### Task to carry out:
Filter these records by the string "span", copying each line that holds it.

(Code change snippets)
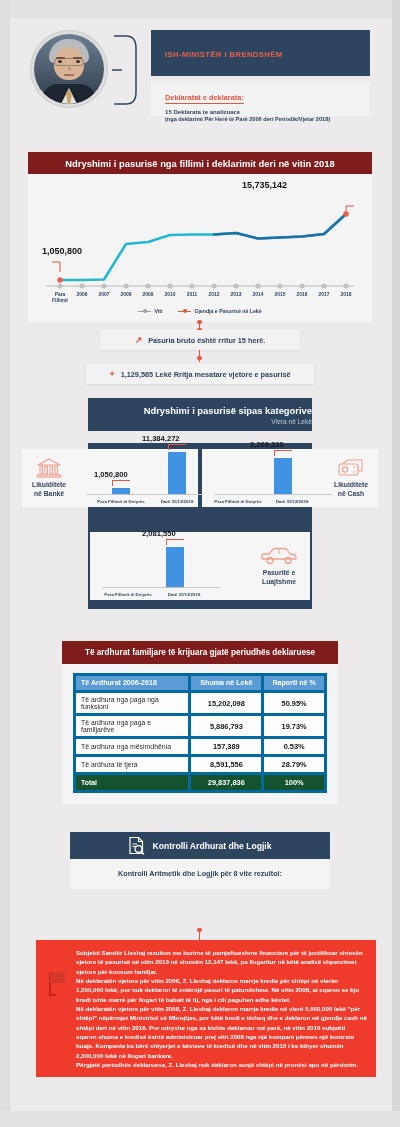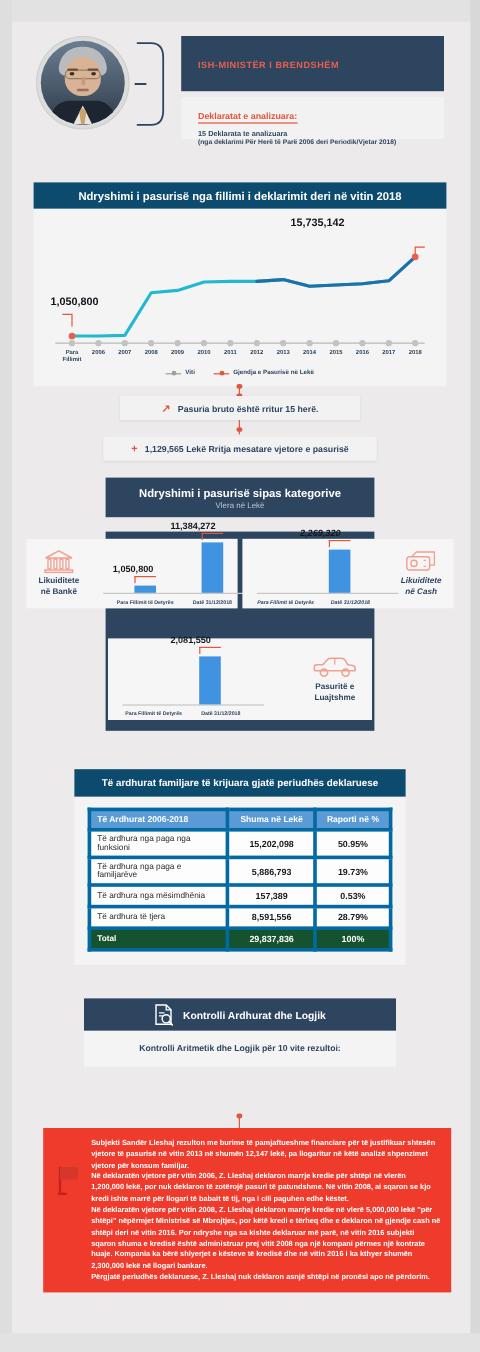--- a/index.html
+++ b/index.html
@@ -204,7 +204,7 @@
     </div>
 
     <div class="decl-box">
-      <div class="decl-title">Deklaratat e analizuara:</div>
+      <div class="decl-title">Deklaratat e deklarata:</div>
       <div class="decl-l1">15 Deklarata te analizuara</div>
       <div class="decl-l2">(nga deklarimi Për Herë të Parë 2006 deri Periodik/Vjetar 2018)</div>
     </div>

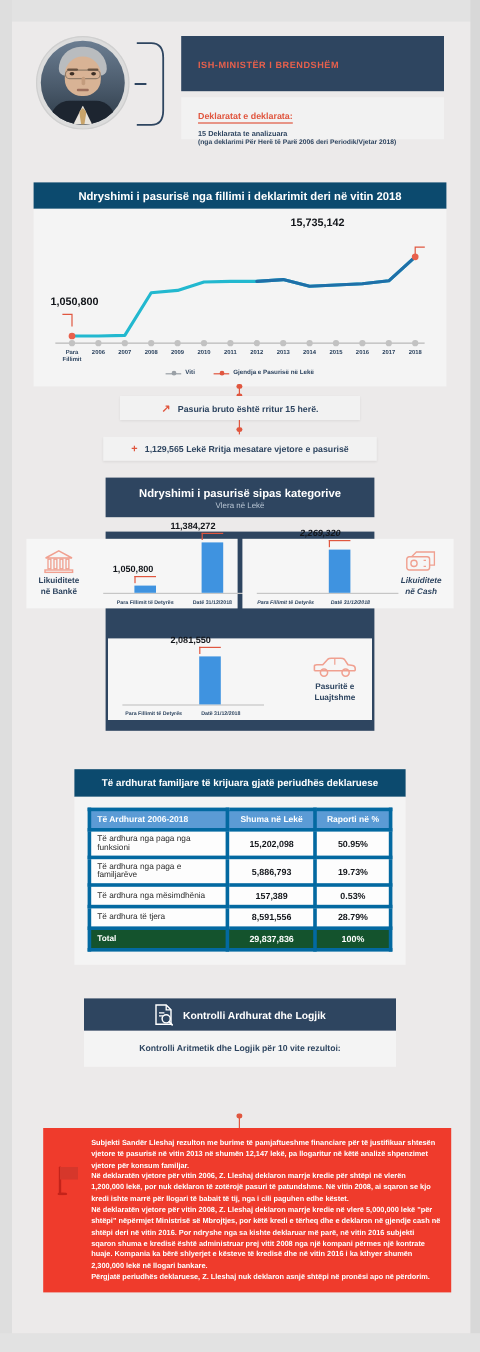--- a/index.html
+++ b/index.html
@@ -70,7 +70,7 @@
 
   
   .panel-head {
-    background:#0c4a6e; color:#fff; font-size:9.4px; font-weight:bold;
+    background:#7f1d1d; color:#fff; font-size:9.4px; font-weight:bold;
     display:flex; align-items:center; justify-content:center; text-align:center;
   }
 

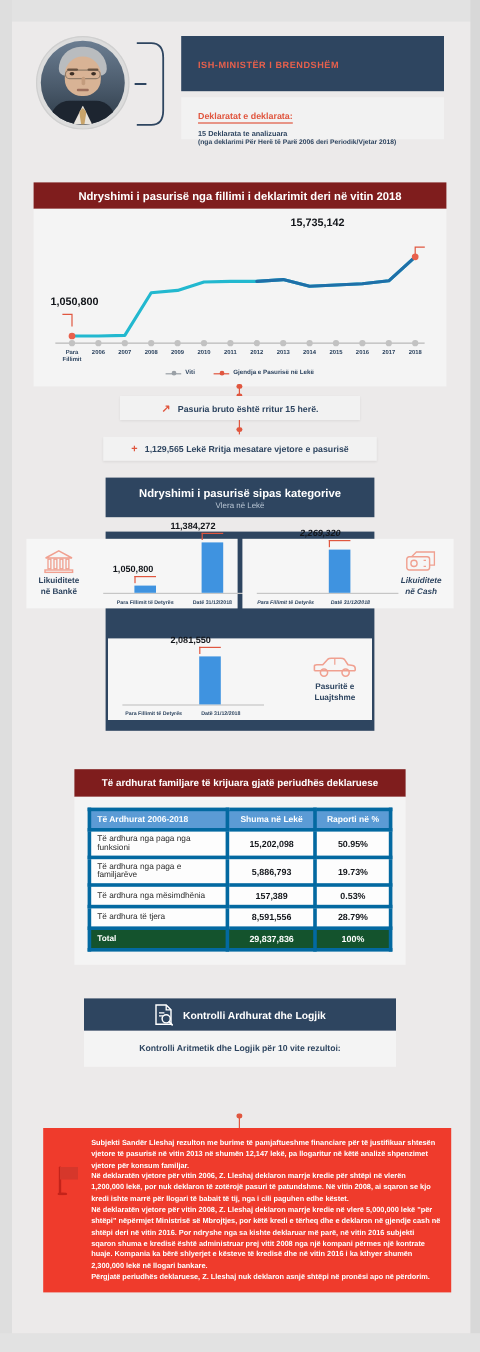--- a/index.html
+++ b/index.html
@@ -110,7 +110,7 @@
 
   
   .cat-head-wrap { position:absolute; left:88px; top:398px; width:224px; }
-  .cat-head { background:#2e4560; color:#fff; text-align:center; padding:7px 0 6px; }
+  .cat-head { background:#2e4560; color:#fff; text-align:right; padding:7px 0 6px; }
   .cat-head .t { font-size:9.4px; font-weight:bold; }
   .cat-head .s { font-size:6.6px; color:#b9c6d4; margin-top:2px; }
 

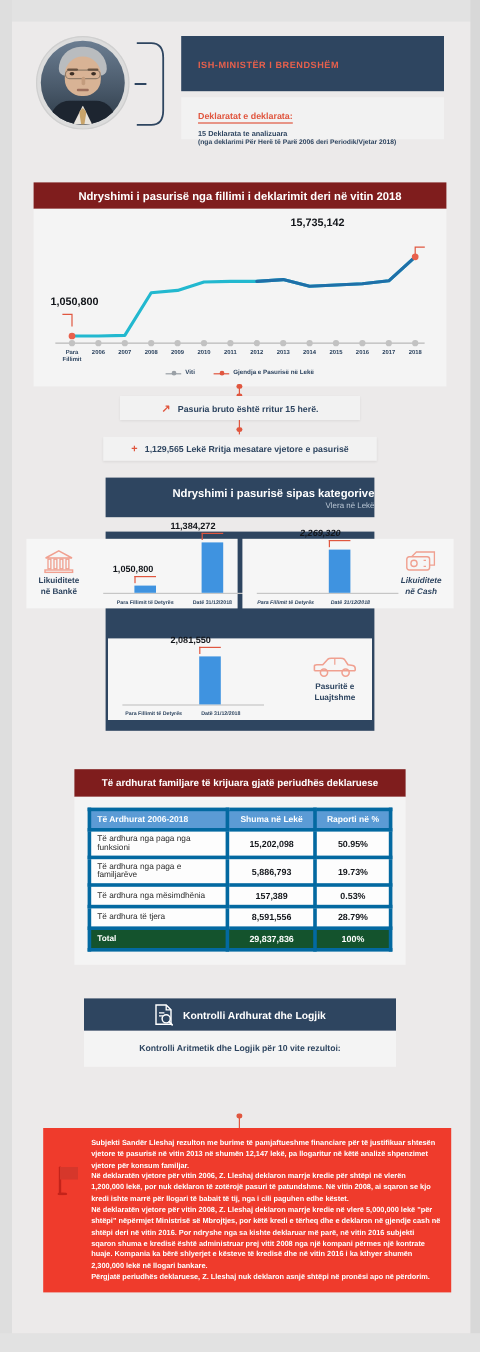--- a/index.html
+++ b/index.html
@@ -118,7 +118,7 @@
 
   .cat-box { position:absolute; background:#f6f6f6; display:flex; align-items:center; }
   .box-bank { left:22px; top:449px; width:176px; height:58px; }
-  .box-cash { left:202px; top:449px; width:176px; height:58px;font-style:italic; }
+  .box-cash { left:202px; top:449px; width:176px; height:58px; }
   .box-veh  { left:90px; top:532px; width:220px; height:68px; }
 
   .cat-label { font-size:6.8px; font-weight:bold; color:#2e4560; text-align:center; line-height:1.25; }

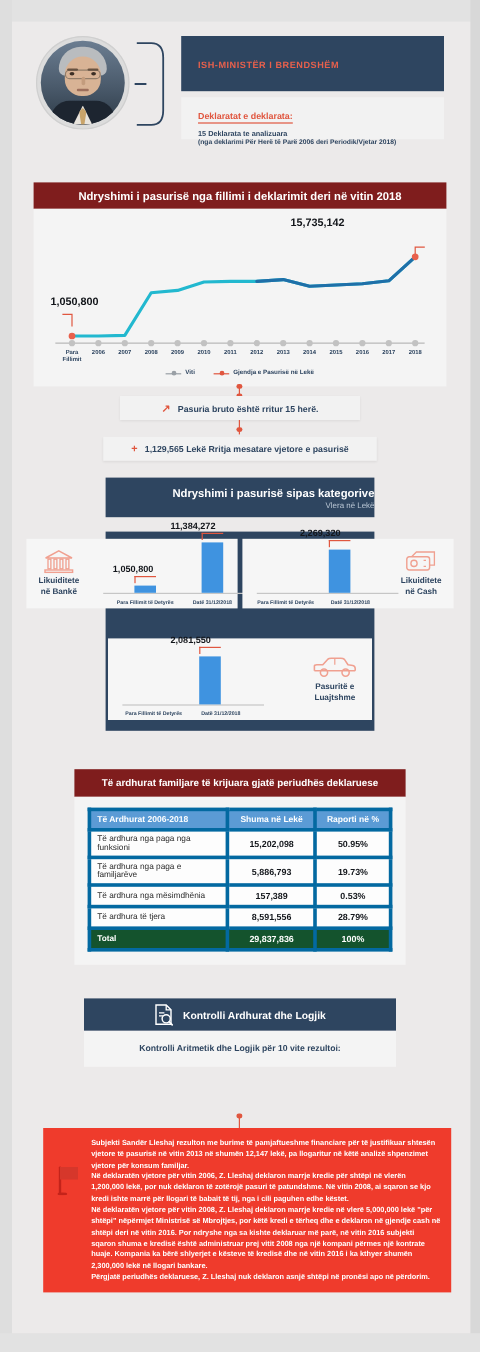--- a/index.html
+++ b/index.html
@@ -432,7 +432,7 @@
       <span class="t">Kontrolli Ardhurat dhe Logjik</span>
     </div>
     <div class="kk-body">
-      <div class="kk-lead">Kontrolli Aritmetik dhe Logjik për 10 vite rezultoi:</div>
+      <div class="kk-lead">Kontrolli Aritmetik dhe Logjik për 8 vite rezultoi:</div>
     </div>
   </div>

---

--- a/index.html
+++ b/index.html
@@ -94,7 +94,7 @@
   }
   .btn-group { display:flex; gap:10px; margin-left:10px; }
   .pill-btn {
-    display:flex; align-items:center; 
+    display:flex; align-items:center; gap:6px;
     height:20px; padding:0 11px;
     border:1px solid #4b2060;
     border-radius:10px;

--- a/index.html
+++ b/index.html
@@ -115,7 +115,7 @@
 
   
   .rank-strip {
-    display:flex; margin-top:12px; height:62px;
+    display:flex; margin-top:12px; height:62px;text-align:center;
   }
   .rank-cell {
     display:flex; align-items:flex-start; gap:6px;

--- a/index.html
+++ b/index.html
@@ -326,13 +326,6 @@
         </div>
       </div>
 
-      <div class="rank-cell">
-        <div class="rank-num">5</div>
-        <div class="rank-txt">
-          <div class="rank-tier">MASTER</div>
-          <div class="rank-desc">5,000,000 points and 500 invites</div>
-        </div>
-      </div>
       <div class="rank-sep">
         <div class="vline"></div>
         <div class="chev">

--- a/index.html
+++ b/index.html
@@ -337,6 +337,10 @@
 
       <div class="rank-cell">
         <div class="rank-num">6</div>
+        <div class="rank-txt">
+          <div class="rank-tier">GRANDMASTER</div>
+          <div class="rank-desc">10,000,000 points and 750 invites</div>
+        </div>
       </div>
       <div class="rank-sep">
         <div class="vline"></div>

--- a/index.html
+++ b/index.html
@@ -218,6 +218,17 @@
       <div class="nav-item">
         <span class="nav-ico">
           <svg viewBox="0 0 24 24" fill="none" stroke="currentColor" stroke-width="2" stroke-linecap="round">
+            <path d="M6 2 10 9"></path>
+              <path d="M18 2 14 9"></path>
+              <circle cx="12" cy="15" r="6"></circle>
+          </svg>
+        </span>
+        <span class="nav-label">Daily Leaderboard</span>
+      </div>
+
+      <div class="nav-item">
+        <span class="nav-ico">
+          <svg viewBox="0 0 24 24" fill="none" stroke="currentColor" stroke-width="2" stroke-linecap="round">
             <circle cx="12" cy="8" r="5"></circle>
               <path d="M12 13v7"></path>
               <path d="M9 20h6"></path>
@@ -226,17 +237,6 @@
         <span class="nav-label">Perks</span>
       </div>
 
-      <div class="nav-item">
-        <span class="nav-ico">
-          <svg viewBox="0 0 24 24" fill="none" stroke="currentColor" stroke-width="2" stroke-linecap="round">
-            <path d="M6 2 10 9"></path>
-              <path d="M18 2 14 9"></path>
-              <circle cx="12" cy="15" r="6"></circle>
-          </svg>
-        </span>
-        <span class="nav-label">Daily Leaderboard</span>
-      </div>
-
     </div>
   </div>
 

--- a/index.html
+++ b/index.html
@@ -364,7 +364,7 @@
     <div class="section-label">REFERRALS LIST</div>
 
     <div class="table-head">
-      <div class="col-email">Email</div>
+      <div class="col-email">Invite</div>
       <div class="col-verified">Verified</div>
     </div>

### Final answer:
       <span class="t">Kontrolli Ardhurat dhe Logjik</span>
         <span class="nav-ico">
+        </span>
+        <span class="nav-label">Daily Leaderboard</span>
+        <span class="nav-ico">
         <span class="nav-label">Perks</span>
-        <span class="nav-ico">
-        </span>
-        <span class="nav-label">Daily Leaderboard</span>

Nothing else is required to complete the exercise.